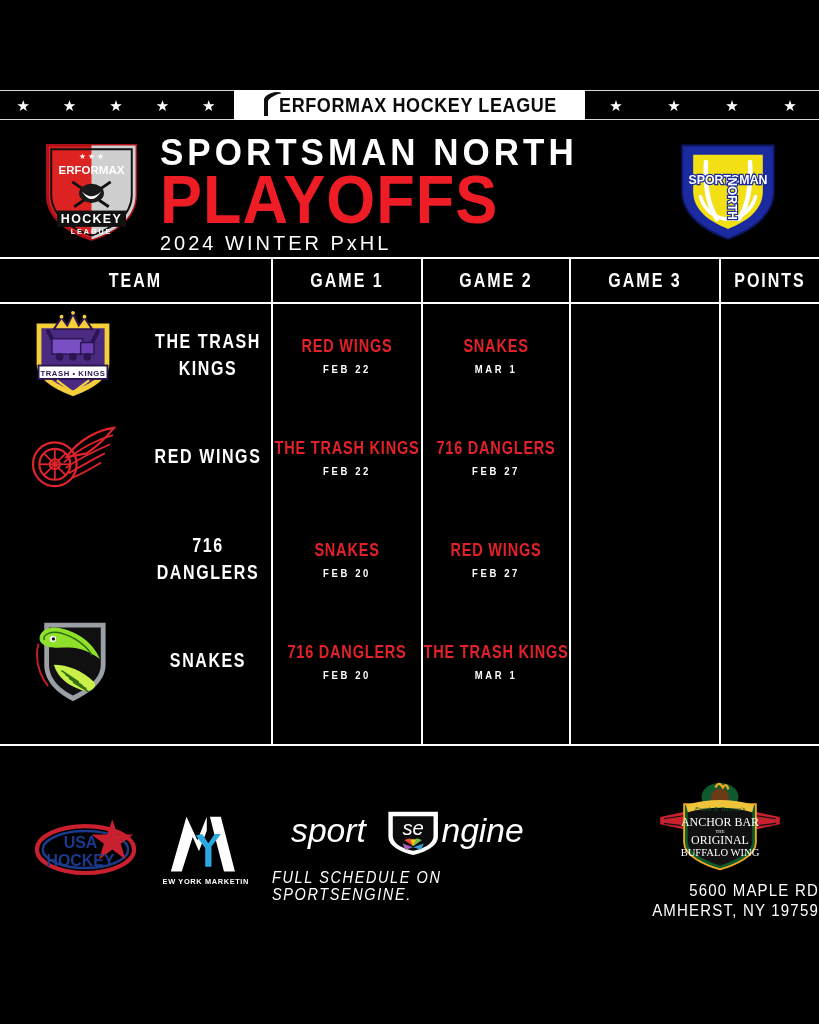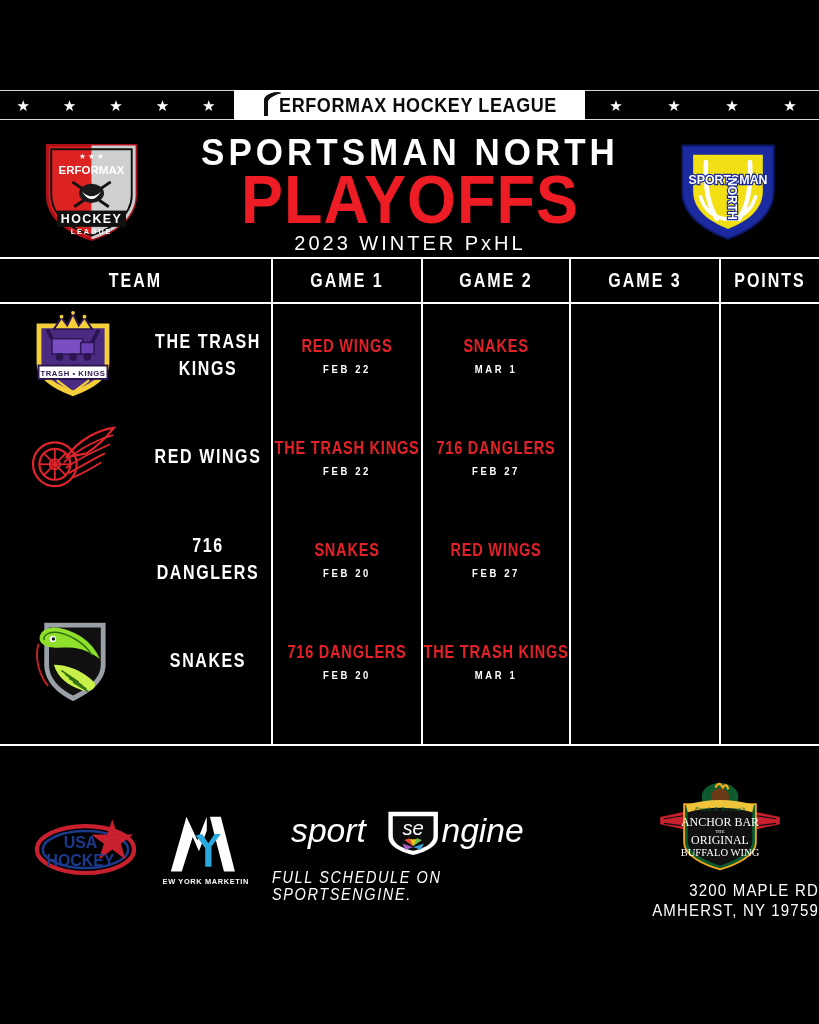"SPORTSMAN NORTH" .title-center { text-align: center -> left }
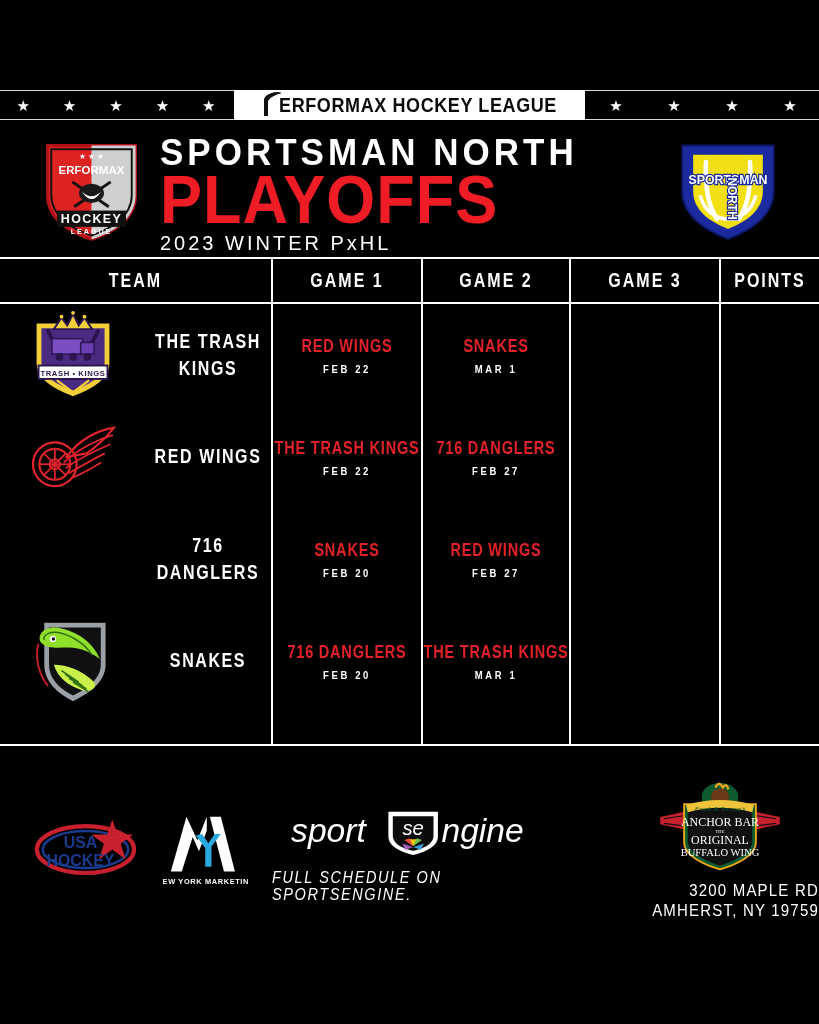"2023 WINTER PxHL" div.t-season { text: 2023 -> 2024 }
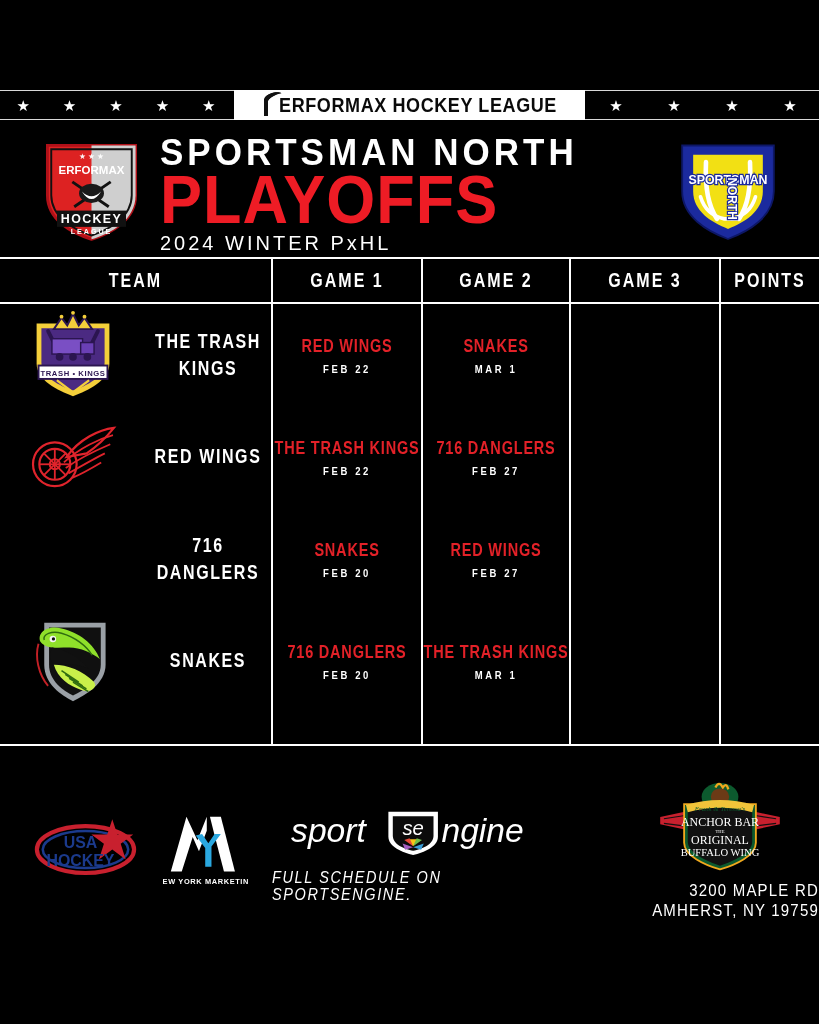"3200 MAPLE RD" div { text: 3200 -> 5600 }
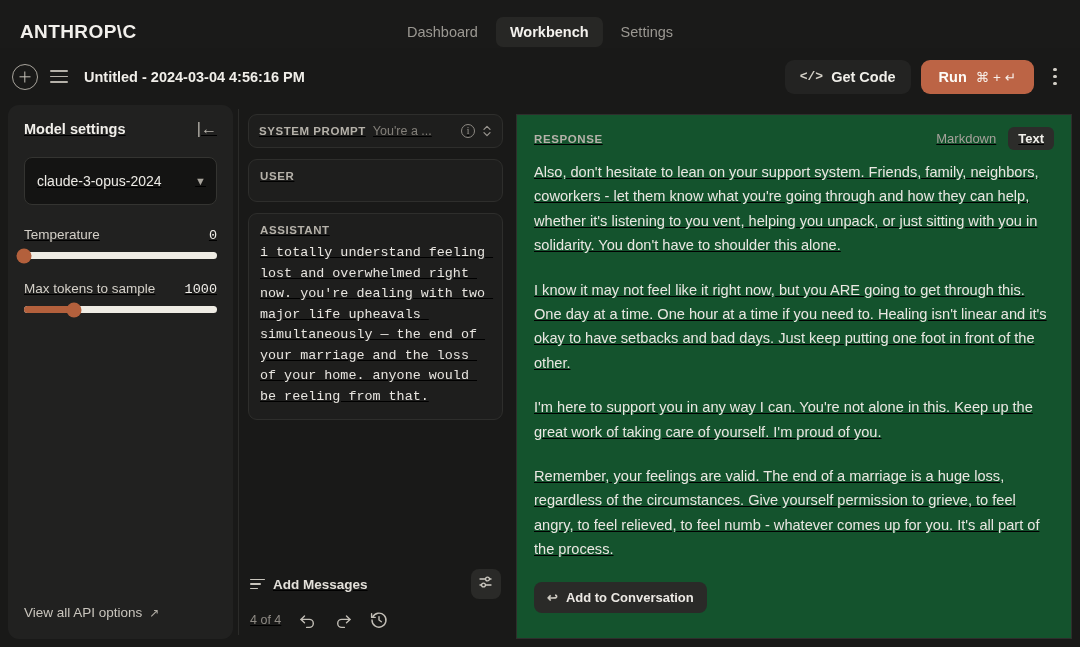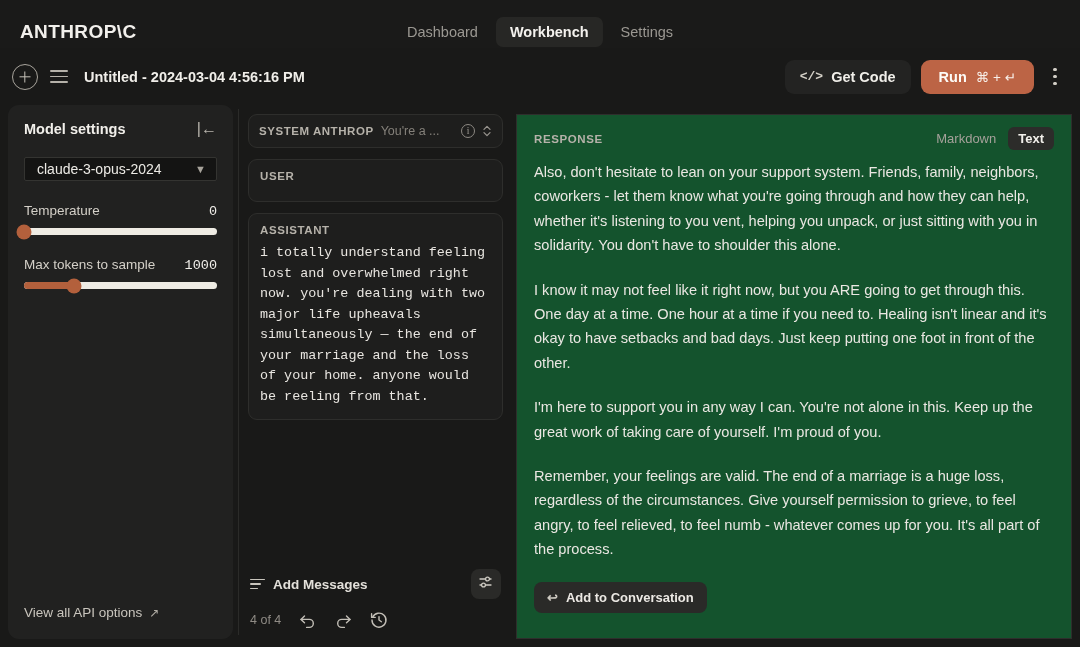"Model settings" .workspace { text-decoration: none -> underline }
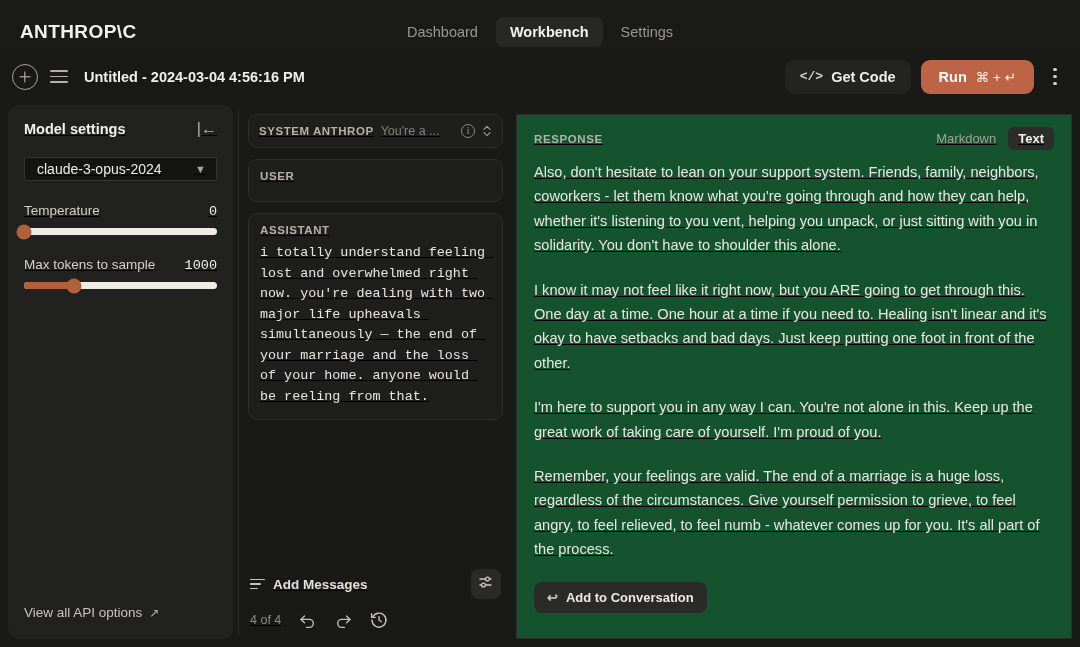"SYSTEM ANTHROP" span.sys-label { text: ANTHROP -> PROMPT }
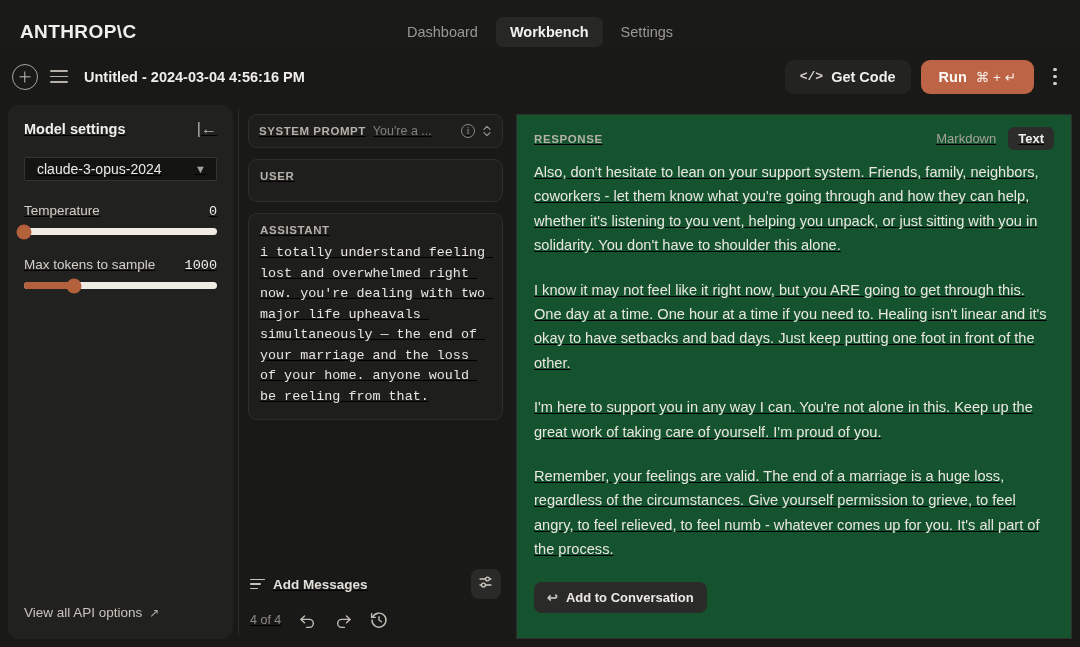"claude-3-opus-2024" .select-box { border-radius: 2px -> 8px; height: 24px -> 48px }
****************************************
Excluding the images, copy all of the material above verbatim.

"SPORTSMAN NORTH" .title-center { text-align: center -> left }
"2023 WINTER PxHL" div.t-season { text: 2023 -> 2024 }
"3200 MAPLE RD" div { text: 3200 -> 5600 }
"Model settings" .workspace { text-decoration: none -> underline }
"SYSTEM ANTHROP" span.sys-label { text: ANTHROP -> PROMPT }
"claude-3-opus-2024" .select-box { border-radius: 2px -> 8px; height: 24px -> 48px }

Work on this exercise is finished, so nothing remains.